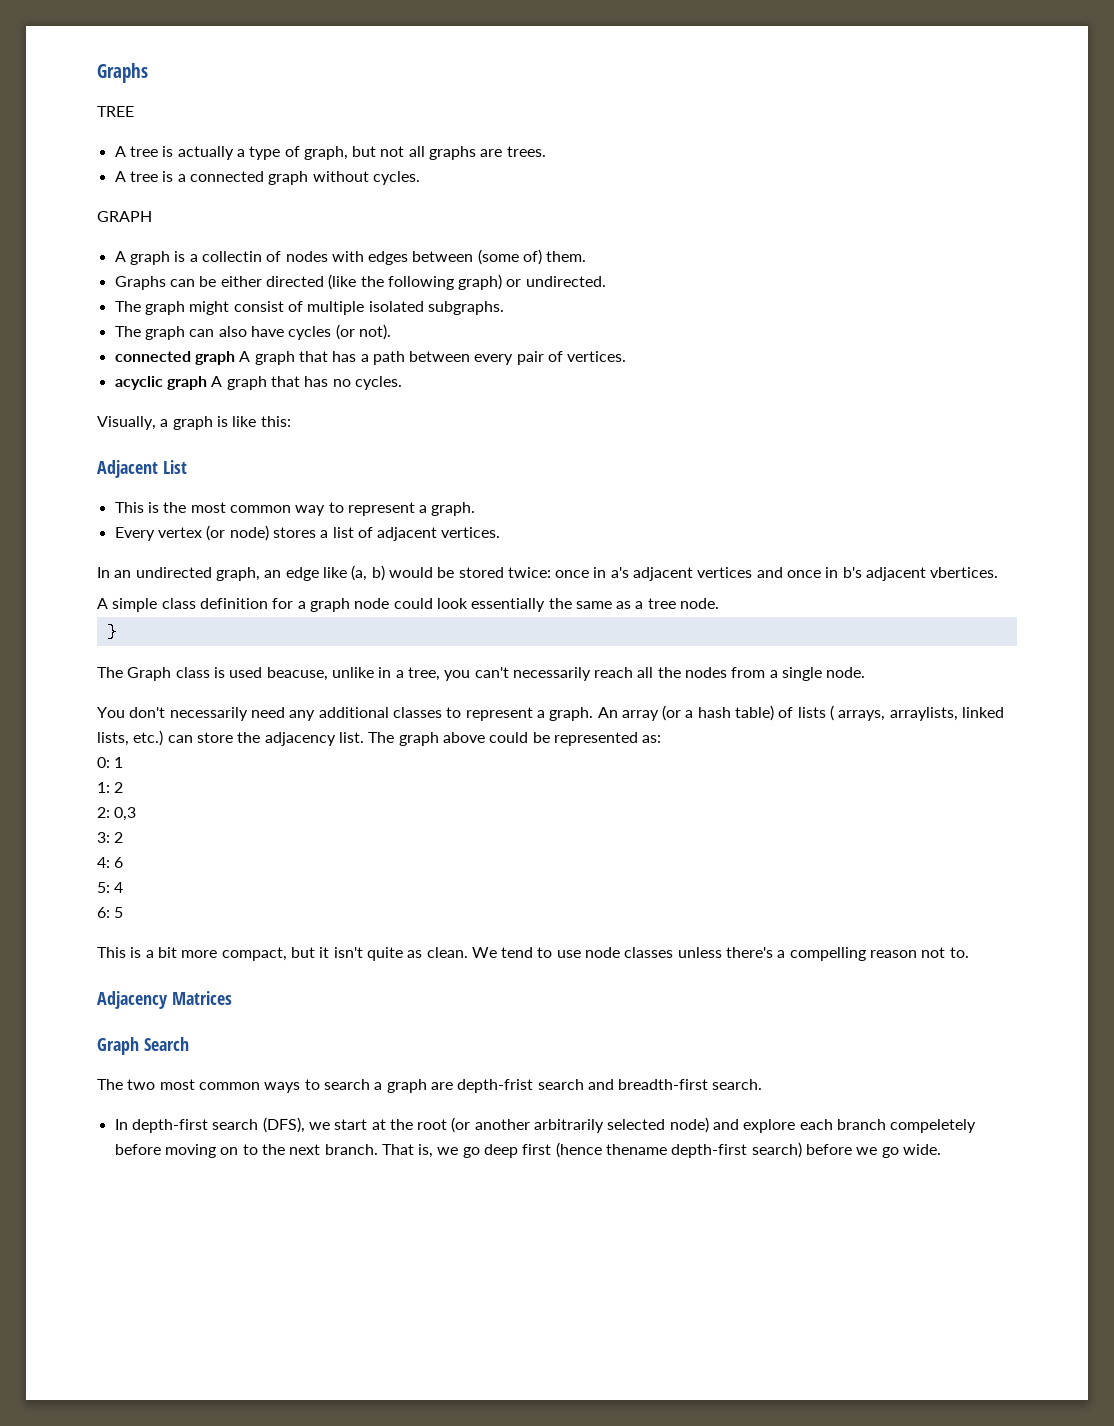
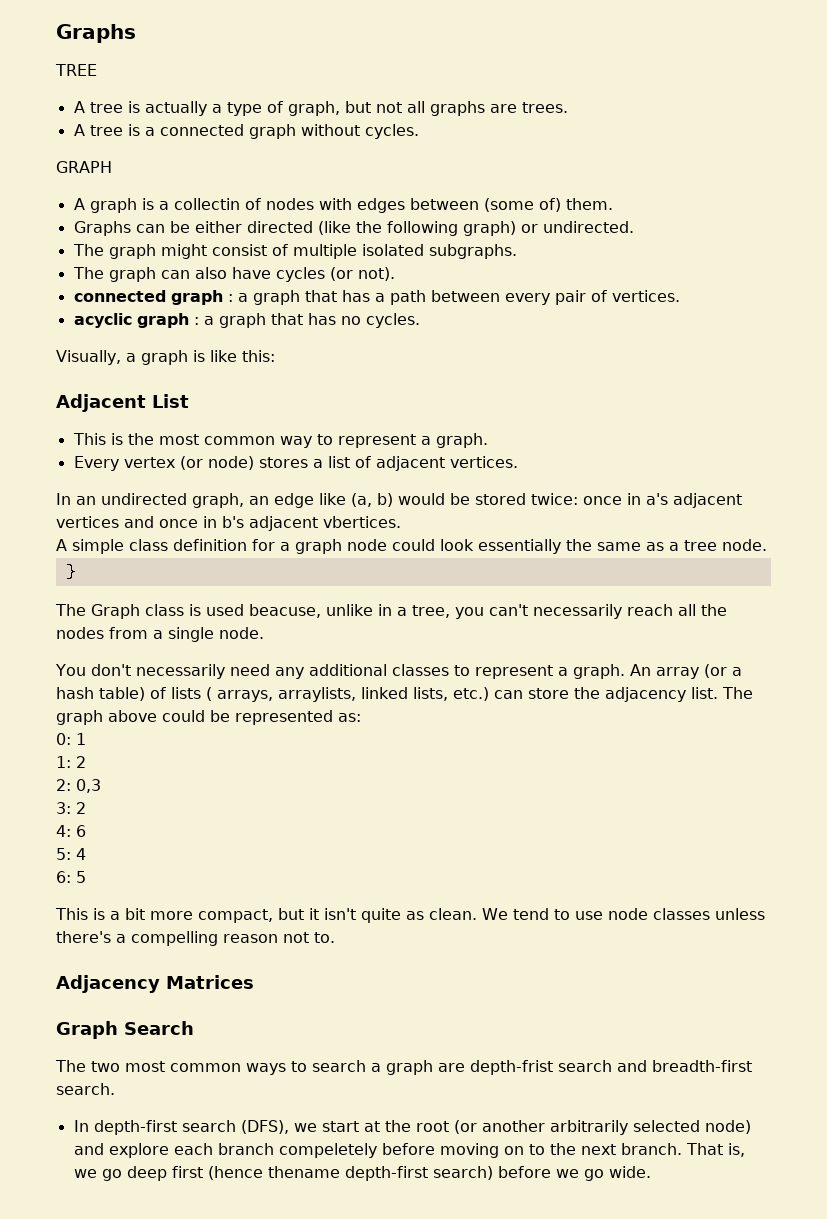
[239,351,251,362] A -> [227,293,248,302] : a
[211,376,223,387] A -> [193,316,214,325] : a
==
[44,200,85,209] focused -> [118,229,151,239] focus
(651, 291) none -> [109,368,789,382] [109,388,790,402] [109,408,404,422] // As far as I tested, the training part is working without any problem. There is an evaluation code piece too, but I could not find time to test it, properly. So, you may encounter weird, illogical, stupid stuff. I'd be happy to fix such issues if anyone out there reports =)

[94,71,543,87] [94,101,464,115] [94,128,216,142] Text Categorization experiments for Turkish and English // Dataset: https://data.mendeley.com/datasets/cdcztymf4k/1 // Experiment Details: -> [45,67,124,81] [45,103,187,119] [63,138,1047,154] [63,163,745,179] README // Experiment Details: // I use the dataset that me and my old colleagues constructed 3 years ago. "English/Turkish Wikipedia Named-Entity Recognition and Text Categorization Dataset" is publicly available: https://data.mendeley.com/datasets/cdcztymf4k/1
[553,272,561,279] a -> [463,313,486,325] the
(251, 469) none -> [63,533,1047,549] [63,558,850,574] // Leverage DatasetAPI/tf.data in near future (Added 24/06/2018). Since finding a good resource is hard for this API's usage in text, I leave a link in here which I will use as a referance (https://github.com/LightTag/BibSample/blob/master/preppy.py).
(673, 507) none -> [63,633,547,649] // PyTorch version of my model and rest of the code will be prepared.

[To do]: An exact copy of the lines above between the line holding "(251, 469) none" and the line holding "(673, 507) none", inclusive, is the whole answer.

[Answer]:
(251, 469) none -> [63,533,1047,549] [63,558,850,574] // Leverage DatasetAPI/tf.data in near future (Added 24/06/2018). Since finding a good resource is hard for this API's usage in text, I leave a link in here which I will use as a referance (https://github.com/LightTag/BibSample/blob/master/preppy.py).
(673, 507) none -> [63,633,547,649] // PyTorch version of my model and rest of the code will be prepared.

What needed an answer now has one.